The moment that grease hit my eye, I couldn’t focus on what I was doing any longer. I didn’t care about what I was doing, and I was no longer engaged in the task at hand. I just wanted that grease the heck out of my eye!
In a weird way, it reminded me of my need to be both compassionate and empathetic when people I minister to, fail to keep perspective and begin to go into a bit of panic mode.
Matthew 8:15 says, “We who are strong ought to bear with the failings of the weak and not to please ourselves.”
Sometimes when I am going through a season of relative strength in my life and things are going well, I am confident, perhaps even effectively casting down doubt and discouragement through prayer. When I am going through a season like that, there are times that I don’t want people to rain on my parade…times I don’t want to hear their sob stories…times I might even be tempted to say to someone expressing their fear and difficulty, ”Hey, just quit your sniveling and get over it. Where’s your faith?” Gratefully, the scripture I have stored away within me, coupled with the conviction of the Holy Spirit, govern my thoughts before they become words…because I have been called to build people up, not tear them down.

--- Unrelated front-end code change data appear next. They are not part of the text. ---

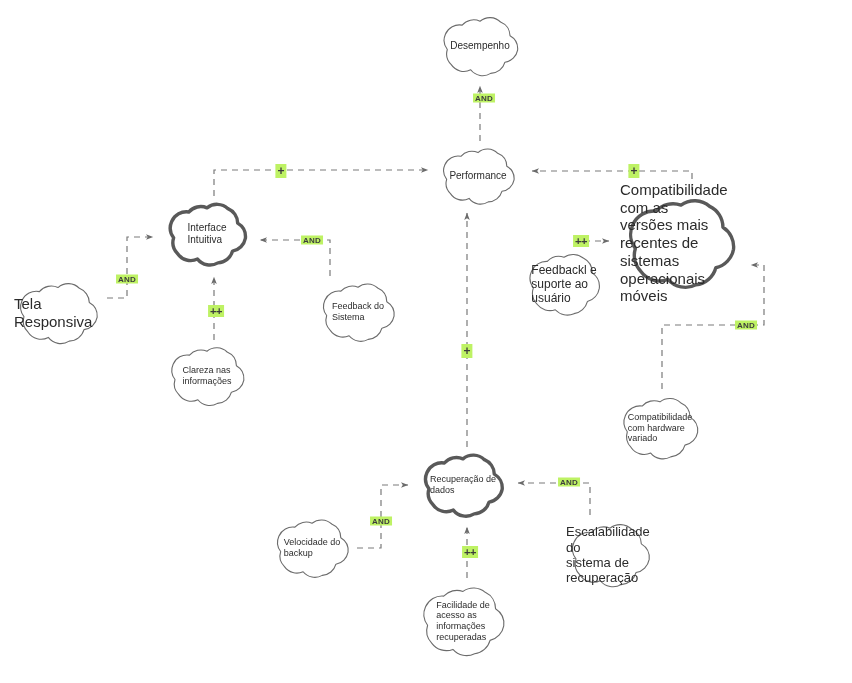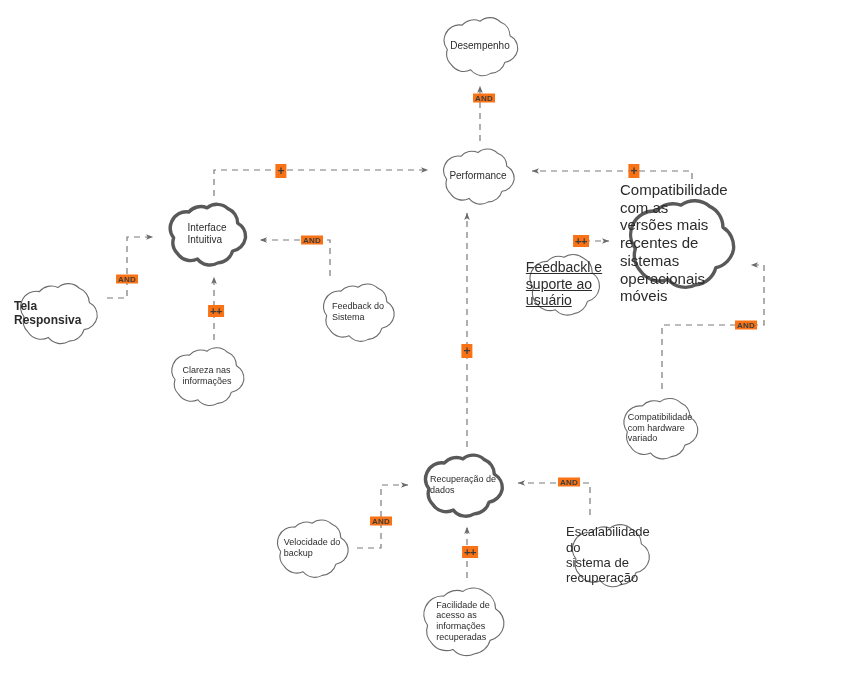--- a/index.html
+++ b/index.html
@@ -14,21 +14,21 @@
   .node{position:absolute;}
   .node svg{position:absolute;left:0;top:0;overflow:visible;}
   .node .label{
     position:absolute;left:0;top:0;width:100%;height:100%;
     display:flex;align-items:center;justify-content:center;
     text-align:left;color:#2b2b2b;line-height:1.18;
     padding:0 6px;box-sizing:border-box;
     pointer-events:none;white-space:pre-line;
   }
   .edge-label{
-    position:absolute;color:#3d3d3d;background:#f97316;
+    position:absolute;color:#3d3d3d;background:#bef264;
     padding:0 2px;transform:translate(-50%,-50%);
     white-space:nowrap;letter-spacing:.2px;
   }
   .lbl-and{font-size:8px;font-weight:700;}
   .lbl-plus{font-size:12px;font-weight:700;}
   .lbl-pp{font-size:11px;font-weight:700;letter-spacing:-.5px;}
 </style>
 </head>
 <body>
 
@@ -94,41 +94,41 @@
         </svg>
         <div class="label" style="font-size: 15px;">Compatibilidade com as
 versões mais recentes de
 sistemas operacionais
 móveis</div>
       </div>
       <div class="node" style="left: 8px; top: 276px; width: 100px; height: 74px;">
         <svg width="100" height="74" viewBox="0 0 100 74">
           <path d="M 50.00 11.54 A 15.54 15.54 0 0 1 71.41 12.35 A 15.54 15.54 0 0 1 81.29 26.43 A 15.54 15.54 0 0 1 89.20 41.17 A 15.54 15.54 0 0 1 76.00 53.67 A 15.54 15.54 0 0 1 61.16 65.12 A 15.54 15.54 0 0 1 40.31 61.42 A 15.54 15.54 0 0 1 20.07 56.19 A 15.54 15.54 0 0 1 15.95 40.62 A 15.54 15.54 0 0 1 13.98 24.83 A 15.54 15.54 0 0 1 31.40 15.59 A 15.54 15.54 0 0 1 50.00 11.54 Z" fill="#ffffff" stroke="#6b6b6b" stroke-width="1.1" stroke-linejoin="round"></path>
         </svg>
-        <div class="label" style="font-size: 12px; font-weight: bold;">Tela Responsiva</div>
+        <div class="label" style="font-size: 15px;">Tela Responsiva</div>
       </div>
       <div class="node" style="left: 312px; top: 276px; width: 92px; height: 72px;">
         <svg width="92" height="72" viewBox="0 0 92 72">
           <path d="M 46.00 11.23 A 15.12 15.12 0 0 1 65.70 12.01 A 15.12 15.12 0 0 1 74.79 25.71 A 15.12 15.12 0 0 1 82.06 40.06 A 15.12 15.12 0 0 1 69.92 52.22 A 15.12 15.12 0 0 1 56.26 63.36 A 15.12 15.12 0 0 1 37.08 59.76 A 15.12 15.12 0 0 1 18.47 54.67 A 15.12 15.12 0 0 1 14.67 39.52 A 15.12 15.12 0 0 1 12.86 24.16 A 15.12 15.12 0 0 1 28.89 15.16 A 15.12 15.12 0 0 1 46.00 11.23 Z" fill="#ffffff" stroke="#6b6b6b" stroke-width="1.1" stroke-linejoin="round"></path>
         </svg>
         <div class="label" style="font-size: 9px;">Feedback do
 Sistema</div>
       </div>
       <div class="node" style="left: 160px; top: 340px; width: 94px; height: 72px;">
         <svg width="94" height="72" viewBox="0 0 94 72">
           <path d="M 47.00 11.23 A 15.12 15.12 0 0 1 67.12 12.01 A 15.12 15.12 0 0 1 76.41 25.71 A 15.12 15.12 0 0 1 83.85 40.06 A 15.12 15.12 0 0 1 71.44 52.22 A 15.12 15.12 0 0 1 57.49 63.36 A 15.12 15.12 0 0 1 37.89 59.76 A 15.12 15.12 0 0 1 18.87 54.67 A 15.12 15.12 0 0 1 14.99 39.52 A 15.12 15.12 0 0 1 13.14 24.16 A 15.12 15.12 0 0 1 29.52 15.16 A 15.12 15.12 0 0 1 47.00 11.23 Z" fill="#ffffff" stroke="#6b6b6b" stroke-width="1.1" stroke-linejoin="round"></path>
         </svg>
         <div class="label" style="font-size: 9px;">Clareza nas
 informações</div>
       </div>
       <div class="node" style="left: 519px; top: 245px; width: 90px; height: 78px;">
         <svg width="90" height="78" viewBox="0 0 90 78">
           <path d="M 45.00 12.17 A 16.38 16.38 0 0 1 64.27 13.02 A 16.38 16.38 0 0 1 73.16 27.85 A 16.38 16.38 0 0 1 80.28 43.40 A 16.38 16.38 0 0 1 68.40 56.57 A 16.38 16.38 0 0 1 55.04 68.64 A 16.38 16.38 0 0 1 36.28 64.75 A 16.38 16.38 0 0 1 18.07 59.23 A 16.38 16.38 0 0 1 14.36 42.82 A 16.38 16.38 0 0 1 12.58 26.17 A 16.38 16.38 0 0 1 28.26 16.43 A 16.38 16.38 0 0 1 45.00 12.17 Z" fill="#ffffff" stroke="#6b6b6b" stroke-width="1.1" stroke-linejoin="round"></path>
         </svg>
-        <div class="label" style="font-size: 14px; text-decoration: underline;">Feedbackl e
+        <div class="label" style="font-size: 12px;">Feedbackl e
 suporte ao
 usuário</div>
       </div>
       <div class="node" style="left: 612px; top: 390px; width: 96px; height: 76px;">
         <svg width="96" height="76" viewBox="0 0 96 76">
           <path d="M 48.00 11.86 A 15.96 15.96 0 0 1 68.55 12.68 A 15.96 15.96 0 0 1 78.04 27.14 A 15.96 15.96 0 0 1 85.63 42.28 A 15.96 15.96 0 0 1 72.96 55.12 A 15.96 15.96 0 0 1 58.71 66.88 A 15.96 15.96 0 0 1 38.70 63.08 A 15.96 15.96 0 0 1 19.27 57.71 A 15.96 15.96 0 0 1 15.31 41.72 A 15.96 15.96 0 0 1 13.42 25.50 A 15.96 15.96 0 0 1 30.15 16.01 A 15.96 15.96 0 0 1 48.00 11.86 Z" fill="#ffffff" stroke="#6b6b6b" stroke-width="1.1" stroke-linejoin="round"></path>
         </svg>
         <div class="label" style="font-size: 9px;">Compatibilidade
 com hardware
 variado</div>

Also worth mentioning, I am not always going through a season of strength in my life. Sometimes I need a brother to bear with my fear and discouragement and not please himself.
In the gospels, after calming a storm as well as his unsettled disciples, Jesus confronted them with the question, “Where is your faith?” I think that Jesus, without doubt, could be confrontational, because his credibility was rooted in the fact that the disciples were convinced of his compassion.
That’s how I think we should aspire to be. I think there are times that necessitate that we be confrontational, but that confrontation needs to be measured out within the context of compassion. Is that not how the Lord has treated us?